We note your response to our prior comment number 12, which we reissue in part. In connection with the projected financial information on page 87, state whether, and if so, how, the passage of time was considered in relation to the five-year projection period. If it was not considered, include a negative statement to that effect. Additionally, page 79 still says your management team considered financial projections as well as analysis regarding comparable target companies and research on comparable transactions. Please provide tabular disclosure of the results of the comparable company analysis and comparable transactions analysis performed by management. The table should include each metric that was compared and present those metrics for each of the comparable companies and transactions, as well as for the company post-business combination and the pending transaction in this case.

Response: In response to the Staff’s comment, the Company has revised the disclosure on pages 86 and 93 of the Amended Registration Statement.

Compensation Discussion and Analysis of Perimeter, page 156

 

  8.

On page 162 you state that all unpaid principal and interest owed upon the Co-Invest Notes will become due and payable on the earlier to occur of (x) the Named Executive Officer’s separation from employment and (y) a specified date set forth in the Co-Invest Agreement.
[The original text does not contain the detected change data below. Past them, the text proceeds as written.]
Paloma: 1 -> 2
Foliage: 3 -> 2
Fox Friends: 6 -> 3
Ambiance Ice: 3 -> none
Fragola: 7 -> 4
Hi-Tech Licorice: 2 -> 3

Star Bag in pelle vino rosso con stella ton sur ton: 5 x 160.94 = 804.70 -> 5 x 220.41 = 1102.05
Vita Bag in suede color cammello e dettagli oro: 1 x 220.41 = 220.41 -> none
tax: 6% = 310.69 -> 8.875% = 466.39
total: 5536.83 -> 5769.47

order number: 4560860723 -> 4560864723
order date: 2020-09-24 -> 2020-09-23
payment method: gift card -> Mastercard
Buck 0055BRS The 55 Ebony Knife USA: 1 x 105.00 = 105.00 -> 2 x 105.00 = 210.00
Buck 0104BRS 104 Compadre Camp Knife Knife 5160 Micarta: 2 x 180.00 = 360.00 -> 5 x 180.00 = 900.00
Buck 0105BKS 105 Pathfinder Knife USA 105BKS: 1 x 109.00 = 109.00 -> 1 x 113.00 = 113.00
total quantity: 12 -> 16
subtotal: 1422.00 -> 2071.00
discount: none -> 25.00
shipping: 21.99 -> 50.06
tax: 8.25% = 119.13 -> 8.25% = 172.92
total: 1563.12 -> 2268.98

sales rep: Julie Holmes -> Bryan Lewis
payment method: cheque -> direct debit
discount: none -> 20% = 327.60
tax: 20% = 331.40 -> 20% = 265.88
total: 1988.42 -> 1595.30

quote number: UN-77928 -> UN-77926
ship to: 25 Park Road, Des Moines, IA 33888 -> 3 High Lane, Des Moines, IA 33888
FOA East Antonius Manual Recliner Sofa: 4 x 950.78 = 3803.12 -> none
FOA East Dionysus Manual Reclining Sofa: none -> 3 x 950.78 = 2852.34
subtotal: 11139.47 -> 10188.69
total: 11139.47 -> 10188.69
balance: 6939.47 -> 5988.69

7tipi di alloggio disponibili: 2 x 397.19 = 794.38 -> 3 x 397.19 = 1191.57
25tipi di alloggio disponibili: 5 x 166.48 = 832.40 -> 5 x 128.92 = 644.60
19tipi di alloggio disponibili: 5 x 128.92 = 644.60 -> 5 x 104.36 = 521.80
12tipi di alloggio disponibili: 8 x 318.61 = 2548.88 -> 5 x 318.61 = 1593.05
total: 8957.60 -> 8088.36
Please revise page 162 to provide the date specified in the Co-Invest Agreement and the principal amount of Co-Invest Notes outstanding. Please also state the amount of Class A Units held by NEOs.

Response: In response to the Staff’s comment, the Company has revised the disclosure on page 169 of the Amended Registration Statement.

Potential Payments Upon Termination or Change in Control, page 166

 

  9.

We note your statements in response to our prior comment 23 and on page 166 that the Incentive Units held by the Named Executive Officers will vest in full in connection with the business combination and that each Named Executive Officer “will receive payments” in respect of his vested Incentive Units. Please revise your disclosure to clearly quantify the payments related to the accelerated vesting of the Incentive Units.

Response: In response to the Staff’s comment, the Company has revised the disclosure on page 173 of the Amended Registration Statement.

Description of Holdco’s Securities, page 179

 

  10.

On page 181 you state: “If Holdco fails to redeem the Holdco Preferred Shares at the defined maturity date, the Preferential Dividend rate will permanently increase to the interest rate currently being paid (whether default or not) under the Senior Credit Agreement plus 10%.” Please revise to state the redemption mechanics of the Preferred Shares and the defined maturity date.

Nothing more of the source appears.